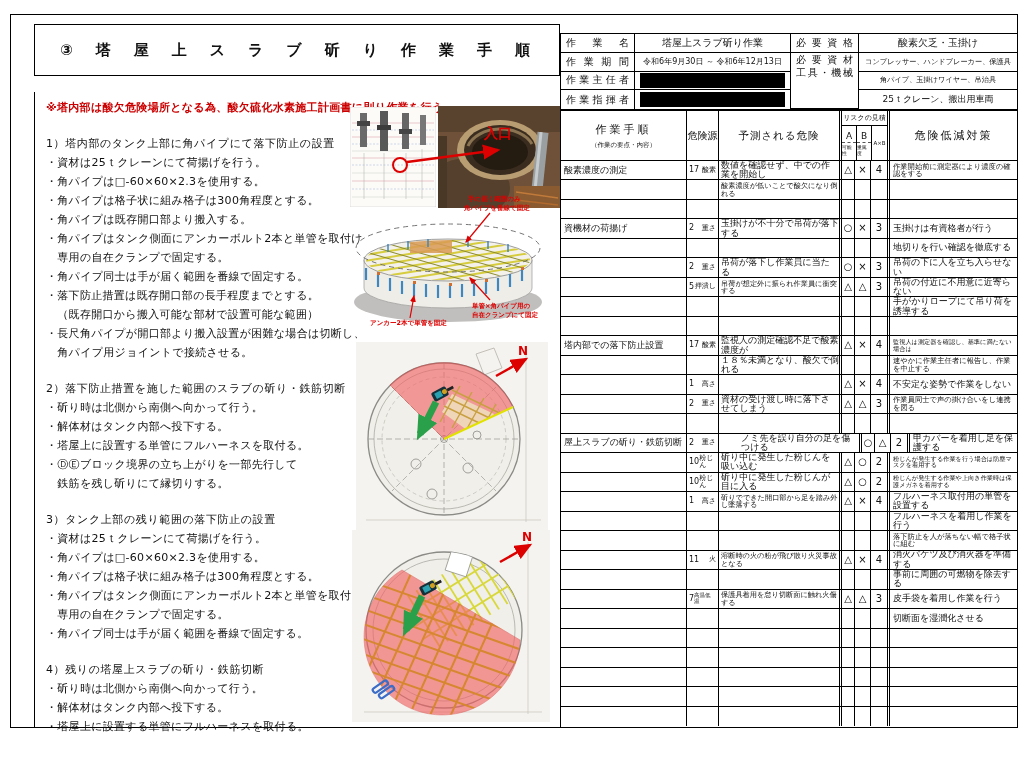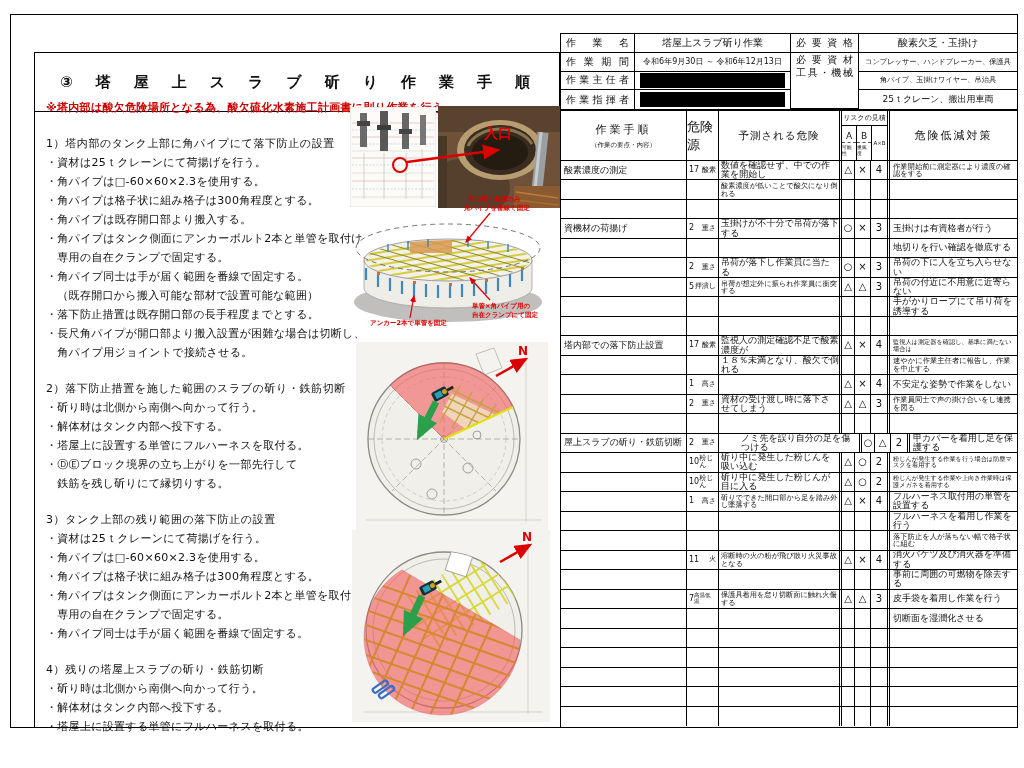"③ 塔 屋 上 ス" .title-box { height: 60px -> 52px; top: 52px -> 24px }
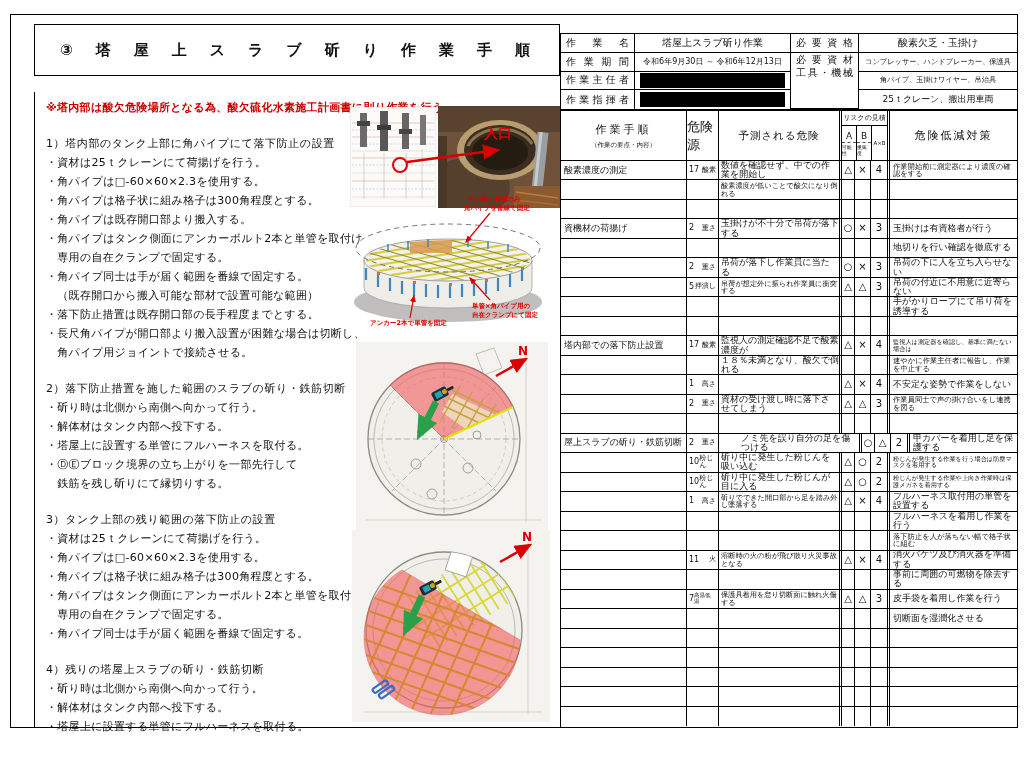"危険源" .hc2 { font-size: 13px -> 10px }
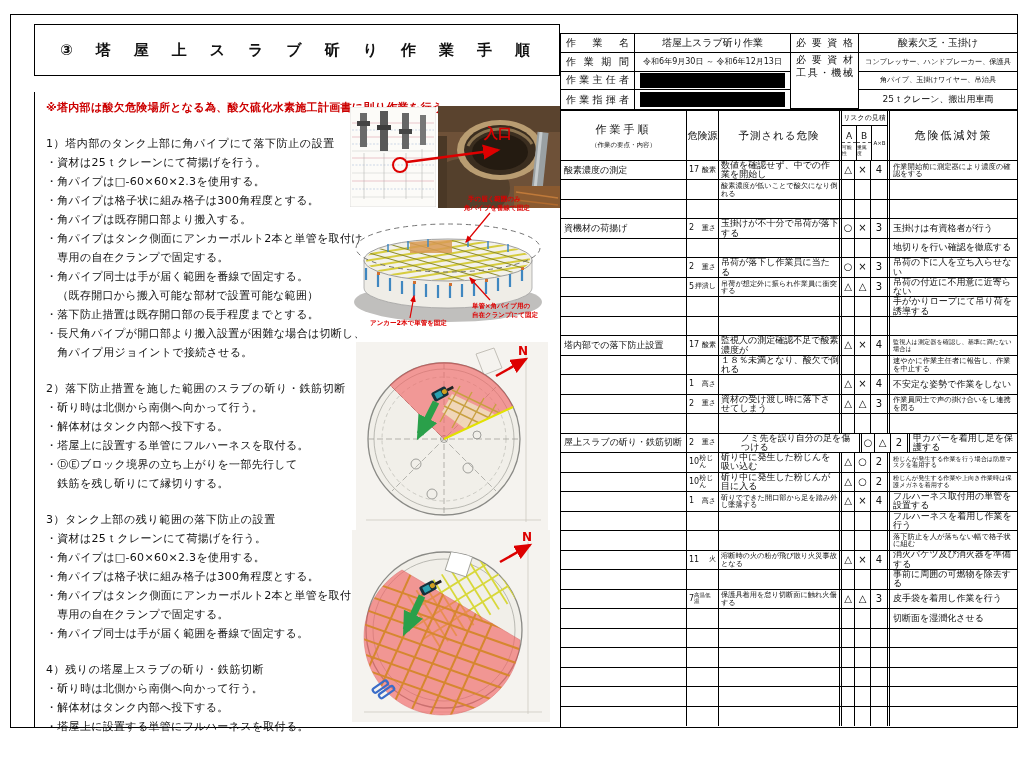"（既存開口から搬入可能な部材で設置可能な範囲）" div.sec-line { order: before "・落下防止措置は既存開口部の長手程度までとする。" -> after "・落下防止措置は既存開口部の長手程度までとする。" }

==

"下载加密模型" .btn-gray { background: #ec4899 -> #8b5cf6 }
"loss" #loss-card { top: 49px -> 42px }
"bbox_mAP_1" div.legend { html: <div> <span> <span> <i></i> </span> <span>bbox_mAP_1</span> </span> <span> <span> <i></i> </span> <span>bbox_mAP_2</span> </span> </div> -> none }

---

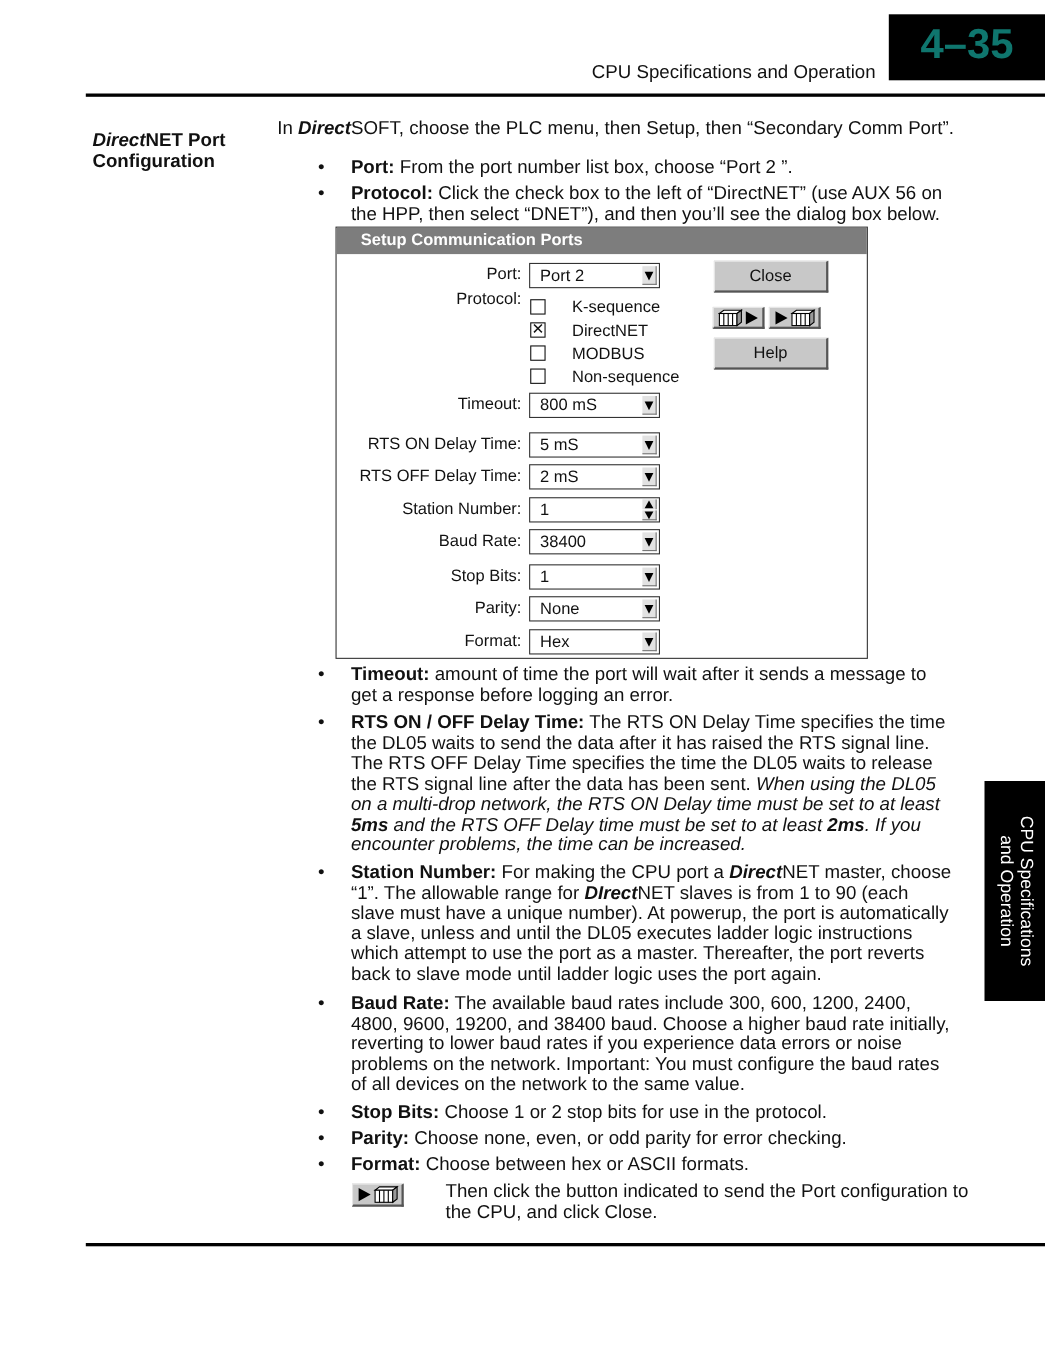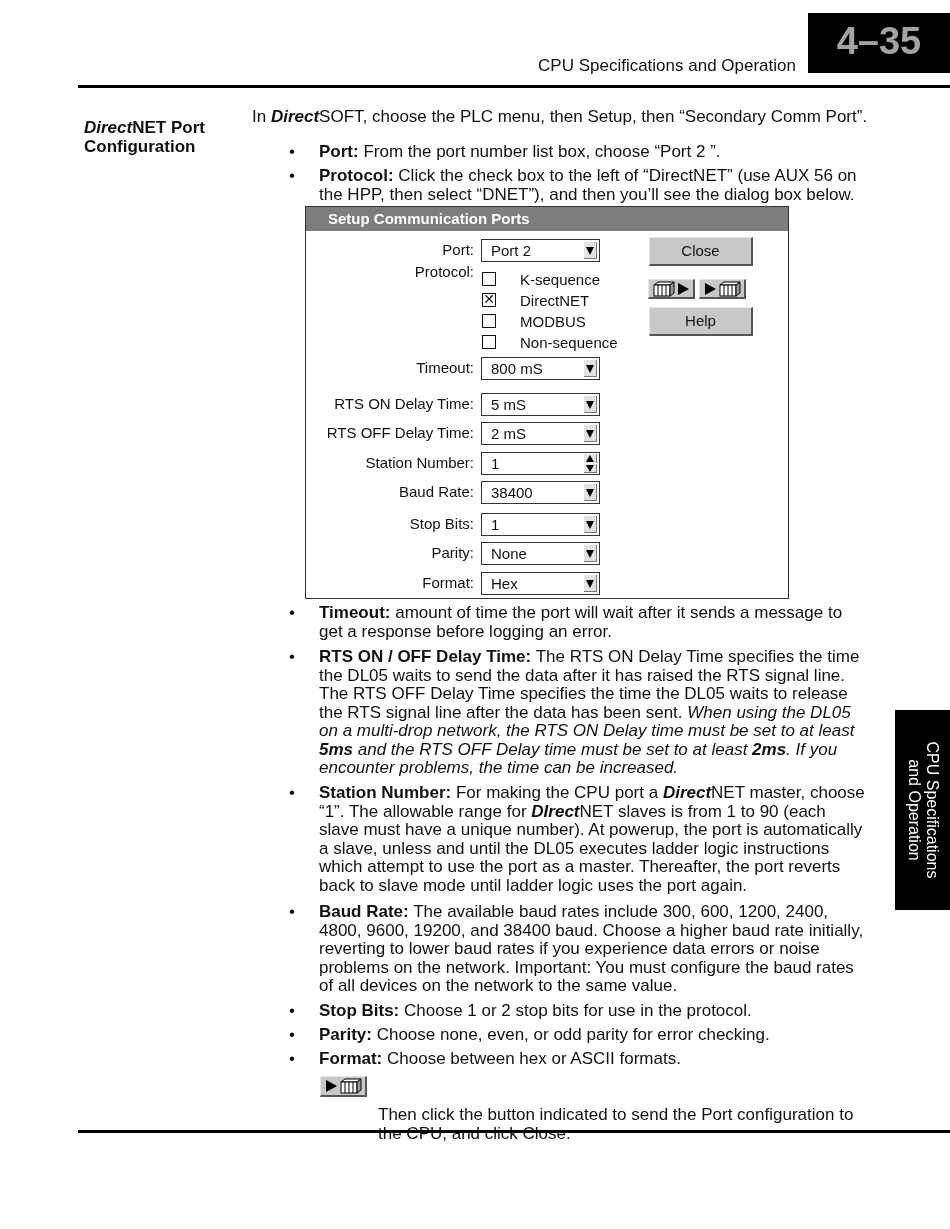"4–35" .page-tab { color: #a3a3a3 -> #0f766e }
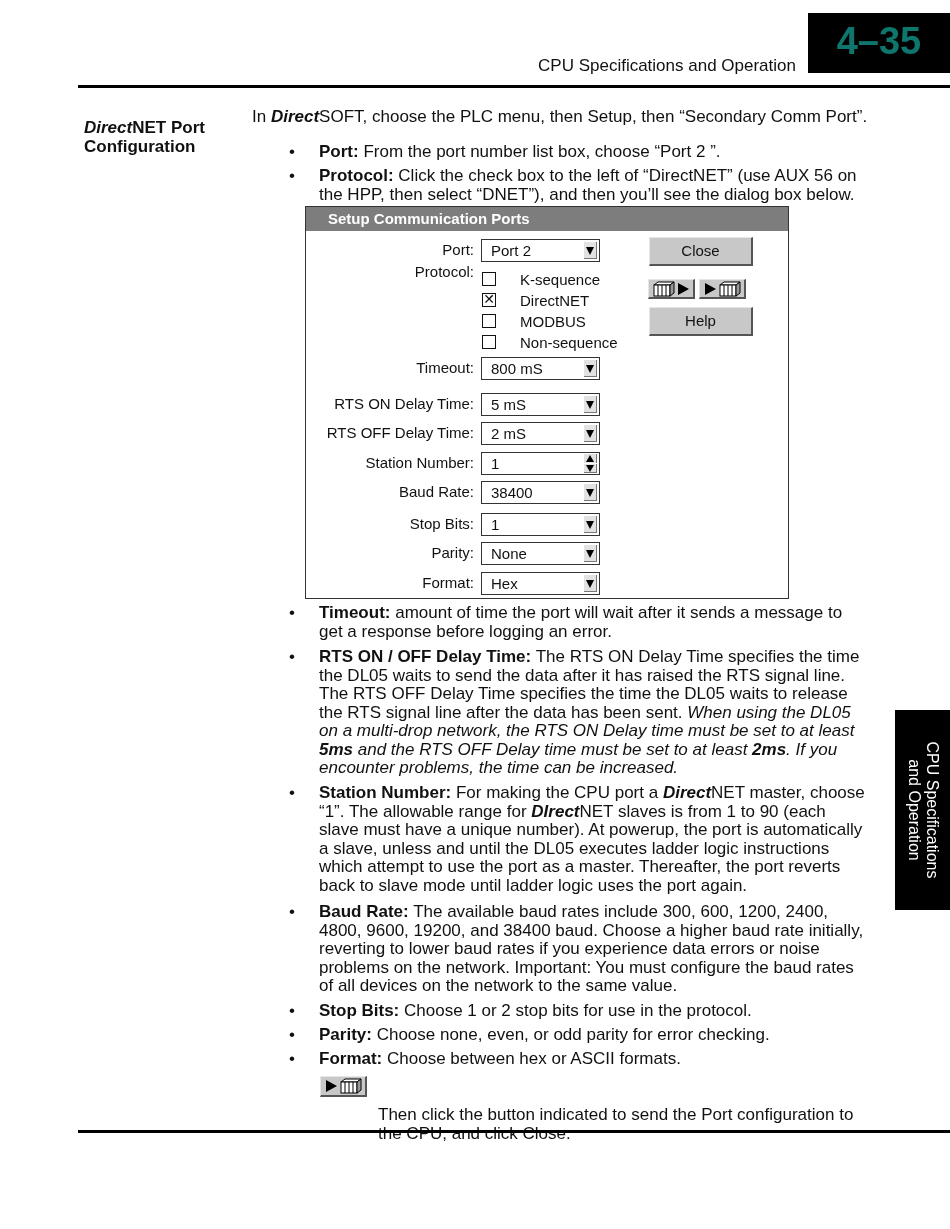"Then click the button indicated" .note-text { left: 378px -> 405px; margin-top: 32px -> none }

AIM OF THE EXERCISE: Using the records above, return verbatim only the part that opens with the line containing "color: #a3a3a3 ->" and closes with the line containing "click the button"; pictures stay out.

ANSWER SECTION:
"4–35" .page-tab { color: #a3a3a3 -> #0f766e }
"Then click the button indicated" .note-text { left: 378px -> 405px; margin-top: 32px -> none }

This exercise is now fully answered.